19 Mar 2026

Our response to UK Covid-19 Inquiry Module 3 Report on the impact of the pandemic on healthcare systems in the four nations of the UK 

We welcome today the publication of the UK Covid-19 Inquiry Module 3 Report, focusing on the impact of the pandemic on healthcare systems, patients and healthcare workers in the four nations of the UK.  

The Report acknowledges the scale of the damage to our NHS and the human cost paid by our critical care services, recognising the enormity of the sacrifices made, the human life lost, and the ongoing trauma that is still felt across our critical care services today. 

In particular, we’re pleased to see a recognition of the need for increasing capacity in intensive care, improving data collection to streamline resources and for increasing support for healthcare workers. 

However, intensive care did not cope; it barely survived. We met the demand solely due to the personal sacrifice of our multi-professional teams. Relying on staff to work punishing hours at a severe cost to their own physical and mental wellbeing is not a marker of resilience or good policy making, but a failure of infrastructure and workforce planning. We cannot, and will not, accept this as an operational baseline for future crises. 
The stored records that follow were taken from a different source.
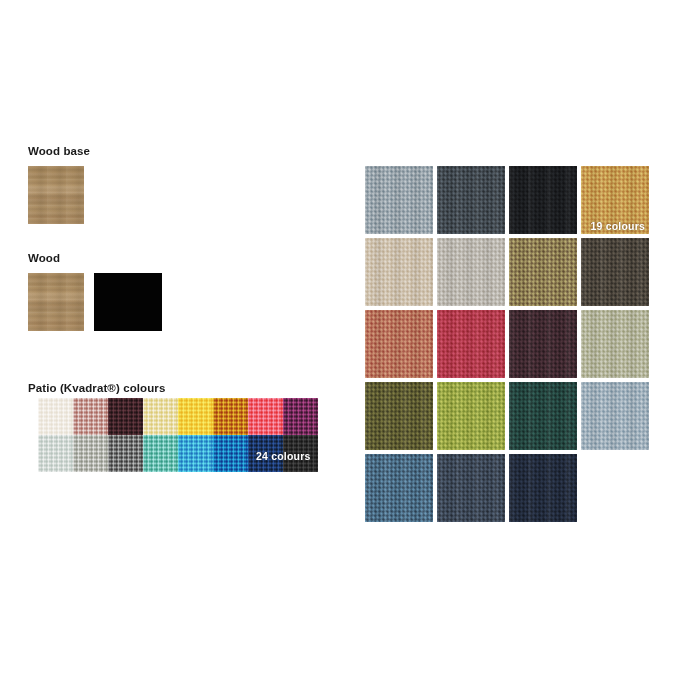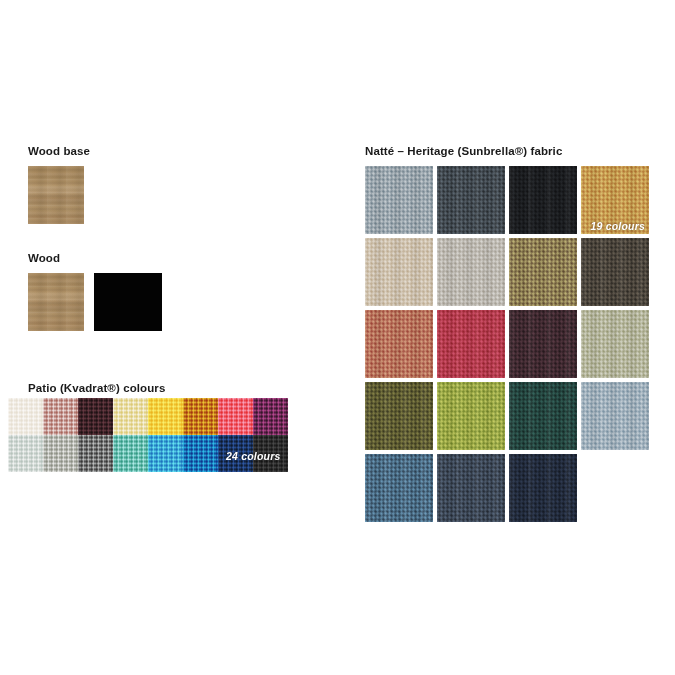--- a/index.html
+++ b/index.html
@@ -242,9 +242,6 @@
     <span class="count-label" id="patio-count" style="position: absolute; left: 218px; top: 52px;">24 colours</span>
   </div>
 
-  <div class="blk" style="left:365px;top:146px;">
-    <div class="heading">Natté – Heritage (Sunbrella®) fabric</div>
-  </div>
   <div class="blk" style="left:365px;top:166px;">
     <div class="natte-grid" id="natte-grid">
         <div class="natte-cell" style="background: rgb(154, 166, 174);">

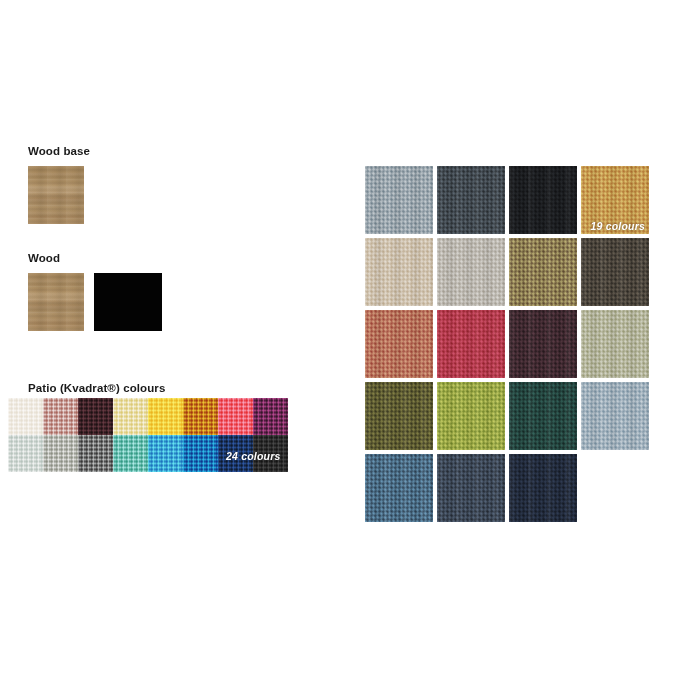--- a/index.html
+++ b/index.html
@@ -151,7 +151,6 @@
     color:#ffffff;
     font-size:10.5px;
     font-weight:bold;
-    font-style:italic;
     letter-spacing:.2px;
     white-space:nowrap;
     text-shadow:0 0 2px rgba(0,0,0,.45);

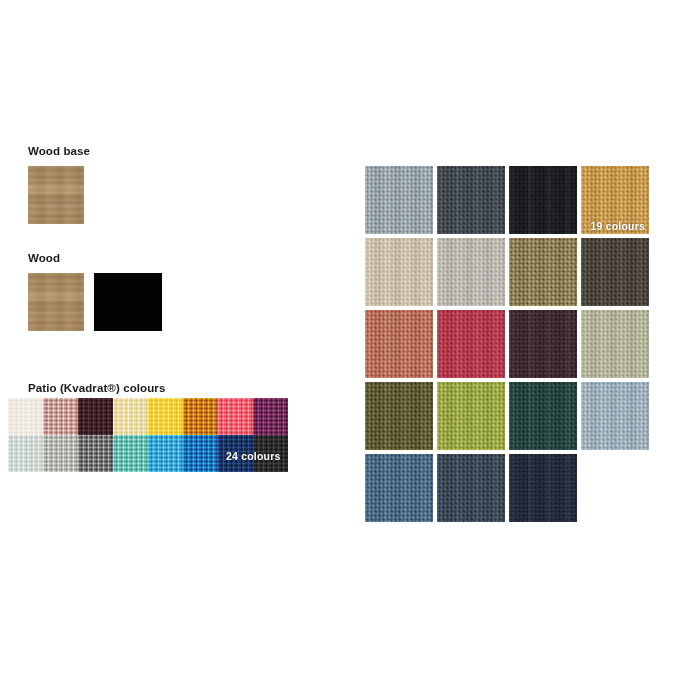--- a/index.html
+++ b/index.html
@@ -187,7 +187,7 @@
   <div class="blk" style="left:28px;top:383px;">
     <div class="heading">Patio (Kvadrat®) colours</div>
   </div>
-  <div class="blk" style="left:8px;top:398px;">
+  <div class="blk" style="left:38px;top:398px;">
     <div class="patio-grid" id="patio-grid">
         <div class="patio-cell" style="background: rgb(239, 234, 225);">
           <span class="mesh"></span>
Professor Shondipon Laha, President of the Intensive Care Society, says:

“I know from direct personal experience what it took for intensive care units to handle the Covid pandemic. It almost broke us. Six years on since the start of the first national lockdown, intensive care staff are still living with the consequence of what they experienced – the mental and physical exhaustion, the sense of helplessness from our lack of PPE, the fear of coming home and bringing the virus to our loved ones. For days, weeks and months. This is not coping; this is barely making it through, at an enormous human cost. 
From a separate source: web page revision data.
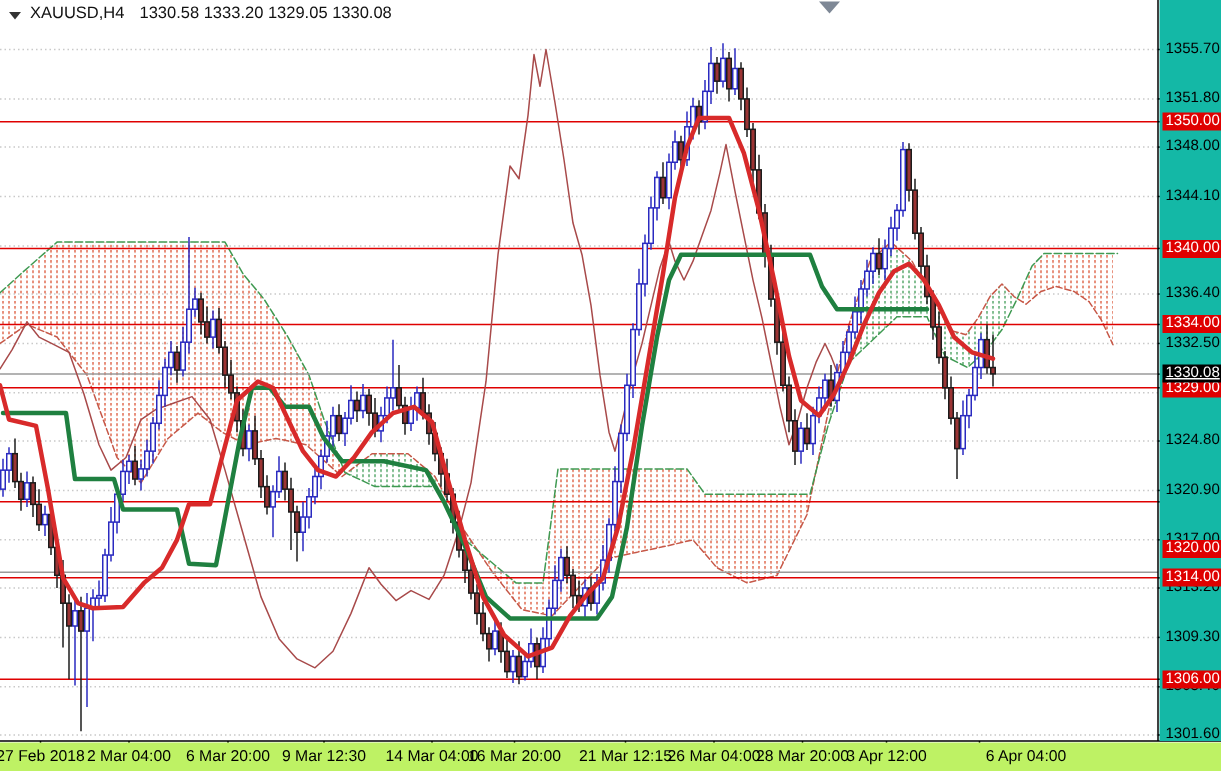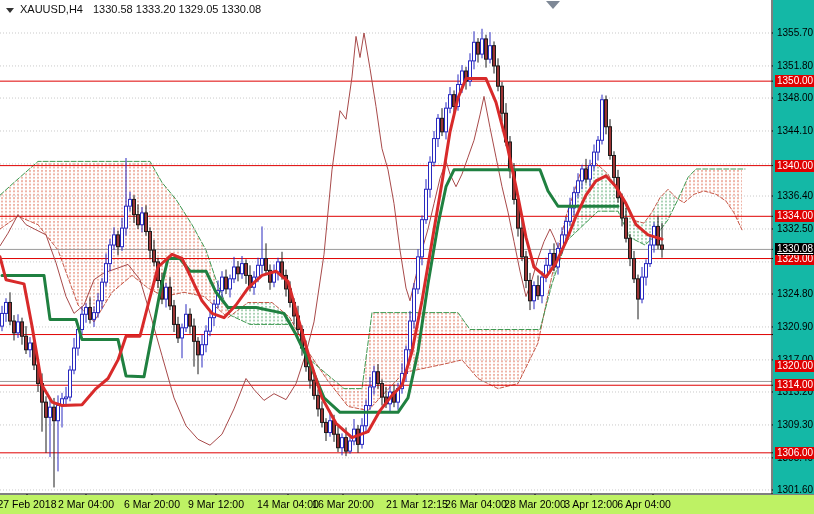--- a/index.html
+++ b/index.html
@@ -469,7 +469,7 @@
       <div class="tlabel" style="left: 27px;">27 Feb 2018</div>
       <div class="tlabel" style="left: 86px;">2 Mar 04:00</div>
       <div class="tlabel" style="left: 152px; text-align: right;">6 Mar 20:00</div>
-      <div class="tlabel" style="left: 216px;">9 Mar 12:00</div>
+      <div class="tlabel" style="left: 216px;">9 Mar 12:30</div>
       <div class="tlabel" style="left: 288px;">14 Mar 04:00</div>
       <div class="tlabel" style="left: 343px;">16 Mar 20:00</div>
       <div class="tlabel" style="left: 417px;">21 Mar 12:15</div>

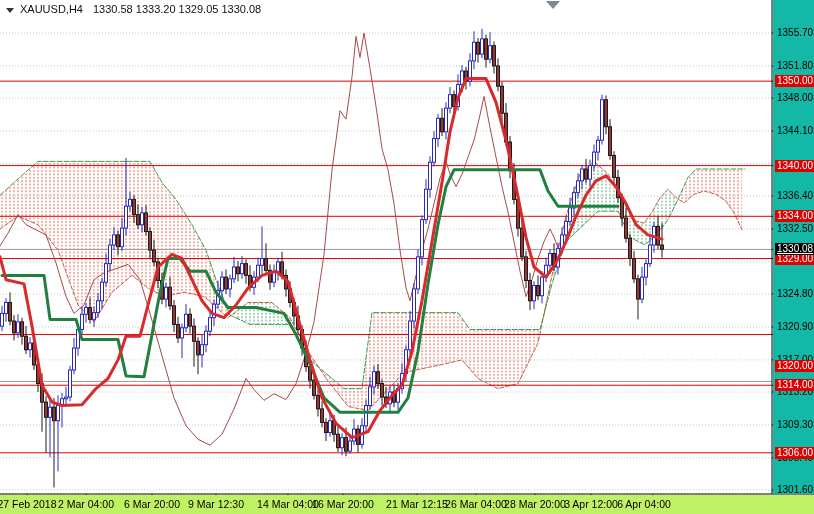--- a/index.html
+++ b/index.html
@@ -476,7 +476,7 @@
       <div class="tlabel" style="left: 476px;">26 Mar 04:00</div>
       <div class="tlabel" style="left: 535px;">28 Mar 20:00</div>
       <div class="tlabel" style="left: 591px;">3 Apr 12:00</div>
-      <div class="tlabel" style="left: 644px;">6 Apr 04:00</div>
+      <div class="tlabel" style="left: 684px;">6 Apr 04:00</div>
     </div>
 </div>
“We cannot let any future crisis – be it another pandemic or a major conflict – be faced by our critical care services under similar conditions. It is dangerous and inhumane.” 

At the Society, we have no intention of standing still on the sidelines. We are working with the British Geriatrics Society to make sure we provide a unified voice for pandemic preparedness, in the hope that those in power will listen to the experts in good time in future.  
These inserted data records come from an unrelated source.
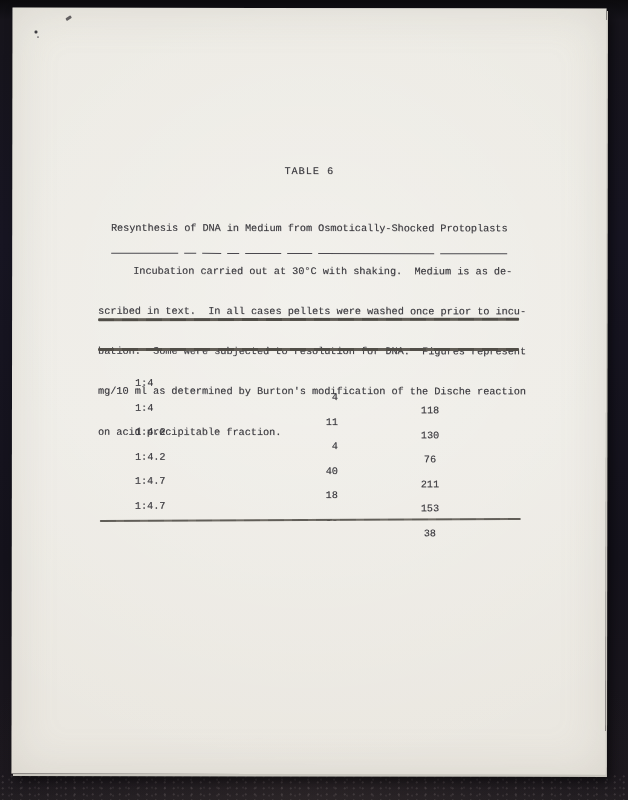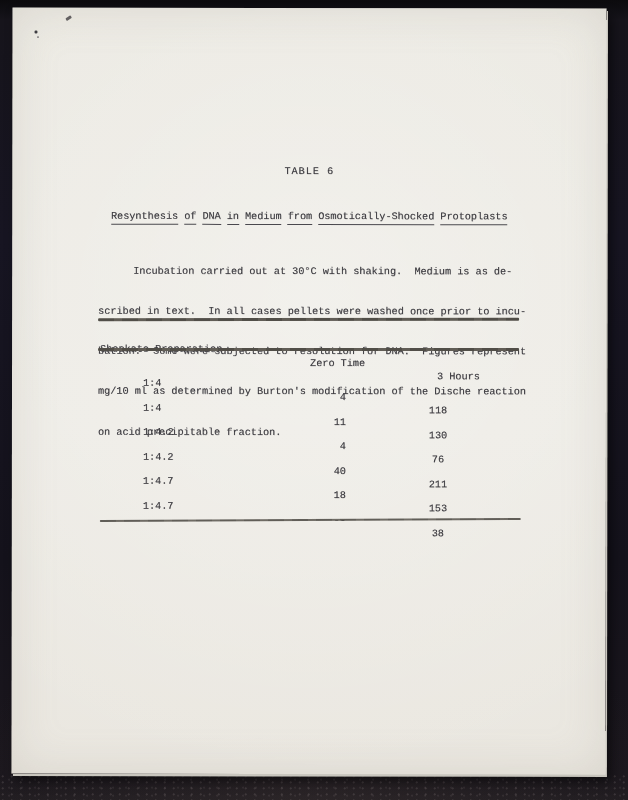--- a/index.html
+++ b/index.html
@@ -88,8 +88,8 @@
     position: static;
     display: inline-block;
     border-bottom: 1.2px solid #4a484e;
-    padding-bottom: 1px;
-    margin: 4px 3px;
+    padding-bottom: 18px;
+    margin: 16px 3px;
   }
   .caption {
     left: 86px;

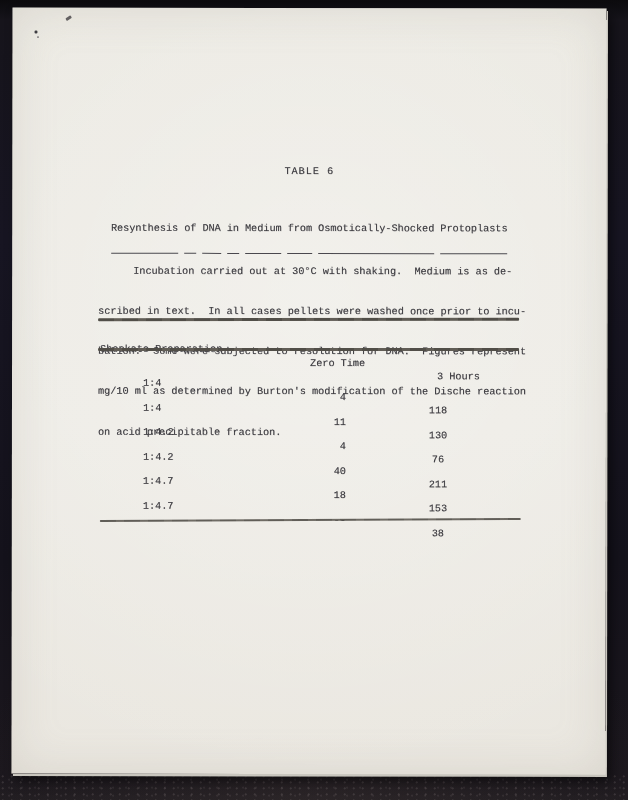--- a/index.html
+++ b/index.html
@@ -143,11 +143,6 @@
 
     <div class="rule rule-top"></div>
 
-    <div class="tw thead">
-      <span class="h-prep">Shockate Preparation</span>
-      <span class="h-zero">Zero Time</span>
-      <span class="h-three">3 Hours</span>
-    </div>
 
     <div class="rule rule-header"></div>
 

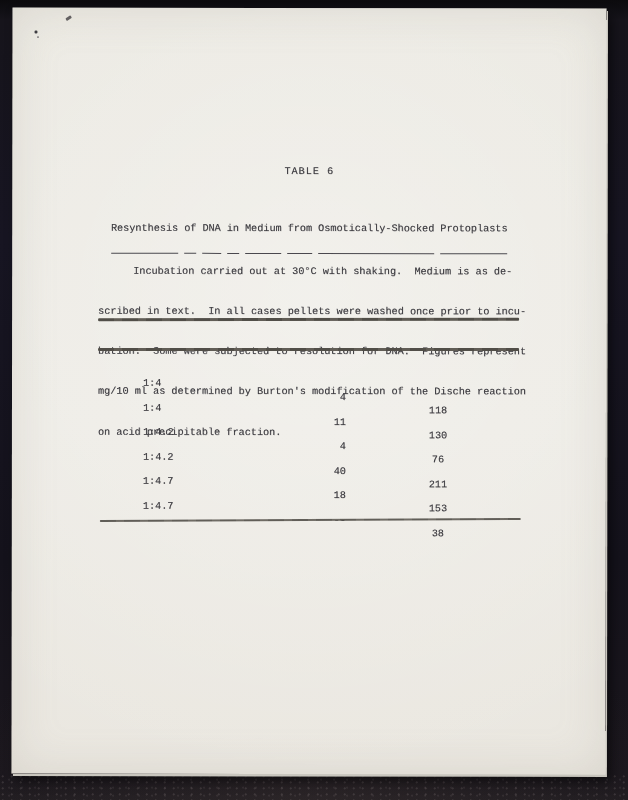--- a/index.html
+++ b/index.html
@@ -110,7 +110,7 @@
   .rule-bottom { top: 511px; height: 2px; left: 88px; transform: rotate(-0.35deg); opacity: 0.9; }
   
   .thead { left: 0; right: 0; top: 322px; height: 14px; }
-  .trow  { left: 8px; right: 0; height: 14px; }
+  .trow  { left: 0; right: 0; height: 14px; }
   .h-prep { left: 88px; }
   .h-zero { left: 298px; }
   .h-three{ left: 425px; }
The UK’s current lack of baseline critical care capacity is no longer just a healthcare issue; it is a national security vulnerability. We hold serious concerns that the UK's intensive care infrastructure currently lacks the surge capacity to face another crisis – be it another global pandemic or war. We can’t let history repeat itself. 

We remain universally determined to see our demands for critical care implemented across the UK. 

We continue to call for: 

  1. The appointment of a National Critical Care Consultant to work with government and ensure clinical advice and real-time intensive care capacity are integrated into a National Risk Register. 

  1. Investment in a UK-wide, real-time intensive care dashboard for bed occupancy, staffing levels and patient outcomes. 

  1. Protection for the most vulnerable members of our community from the outset. 

  1. Protection and support for our intensive care workforce.  

We look forward to working with the Government to turn the brutally harsh lessons of the pandemic into impactful change for our NHS, to make sure a crisis such as this never repeats itself.